Après plus de 15 ans d'errances (on va dire La haine), Mathieu Kassovitz revient enfin avec un très bon film, qui est consacré à la prise d'otages à Ouvéa durant les présidentielles de 1988.
Je n'avais jamais entendu parler de cette histoire, mais il faut dire qu'elle est assez complexe, car le rôle de l'armée française face aux kanaks est clairement remise en cause. Kassovitz, qui joue le rôle principal, engage le point de vue de son personnage, Franck Legorju.
Le film frappe par sa sécheresse de ton qui m'ont rappelé d'autres titres comme Code 465 ou La 317e section, des films de guerre, mais sans qu'il y ait forcément de l'action à tout bout de champ. Ici, il est surtout question de diplomatie entre deux partis qui ne semblent se comprendre, alors que des otages se trouvent entre les deux.

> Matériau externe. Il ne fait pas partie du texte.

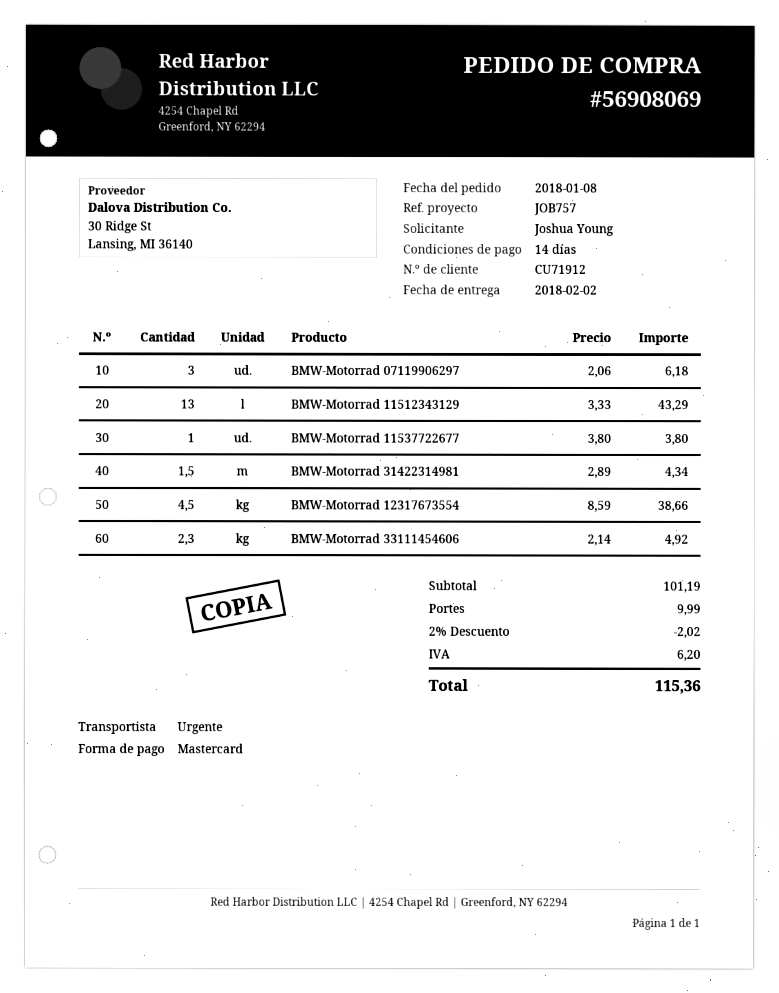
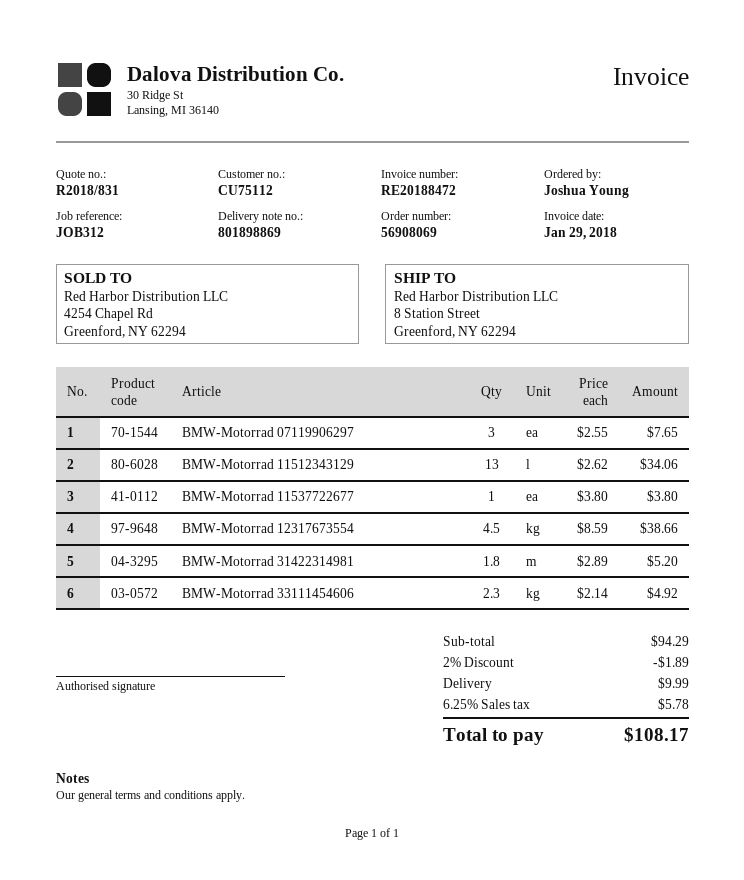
customer number: CU71912 -> CU75112
reference: JOB757 -> JOB312
BMW-Motorrad 07119906297: 3 x 2.06 = 6.18 -> 3 x 2.55 = 7.65
BMW-Motorrad 11512343129: 13 x 3.33 = 43.29 -> 13 x 2.62 = 34.06
BMW-Motorrad 31422314981: 1.5 x 2.89 = 4.34 -> 1.8 x 2.89 = 5.20
subtotal: 101.19 -> 94.29
discount: 2% = 2.02 -> 2% = 1.89
tax: 6.20 -> 5.78
total: 115.36 -> 108.17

On pourra certes reprocher à Kassovitz d'être trop présent à l'écran, mais quelle mise en scène ! Il est rare que je dise ça d'un film français, mais voilà quelqu'un qui ose prendre des risques, quitte à déstabiliser, et mine de rien, il sait se servir de sa caméra. A en juger par les confrontations qui sonnent comme des scènes d'action ou le débarquement final, avec un plan-séquence de malade filmé à la manière d'un reportage de guerre pris sur le vif, on ne peut pas dire que Kassovitz manque d'ambition.
Après, il est dommage que l'acteur soit aussi seul, et qu'il n'ait pas un vrai contre-point, car son point de vue sur l'histoire d'Ouvéa n'est pas objectif en soi.
On remarque aussi un travail intéressant sur la bande-son ; la musique est à 99% absente, et on entend juste des gongs comme pour marquer de plus en plus l'horreur qui attend les soldats à la fin du film. On peut penser vite fait à Apocalypse Now, avec les plans des hélicos au ralenti ou le visage de Kassovitz qui est proche des pâles d'un ventilateur, mais ça n'enlève pas à l'identité propre du film.
Je ne sais pas si ce sont les dires du réalisateur sur Internet ou une mauvaise date de sortie, mais le film a subi un échec cuisant ; il est dommage qu'une telle ambition soit ainsi sanctionnée.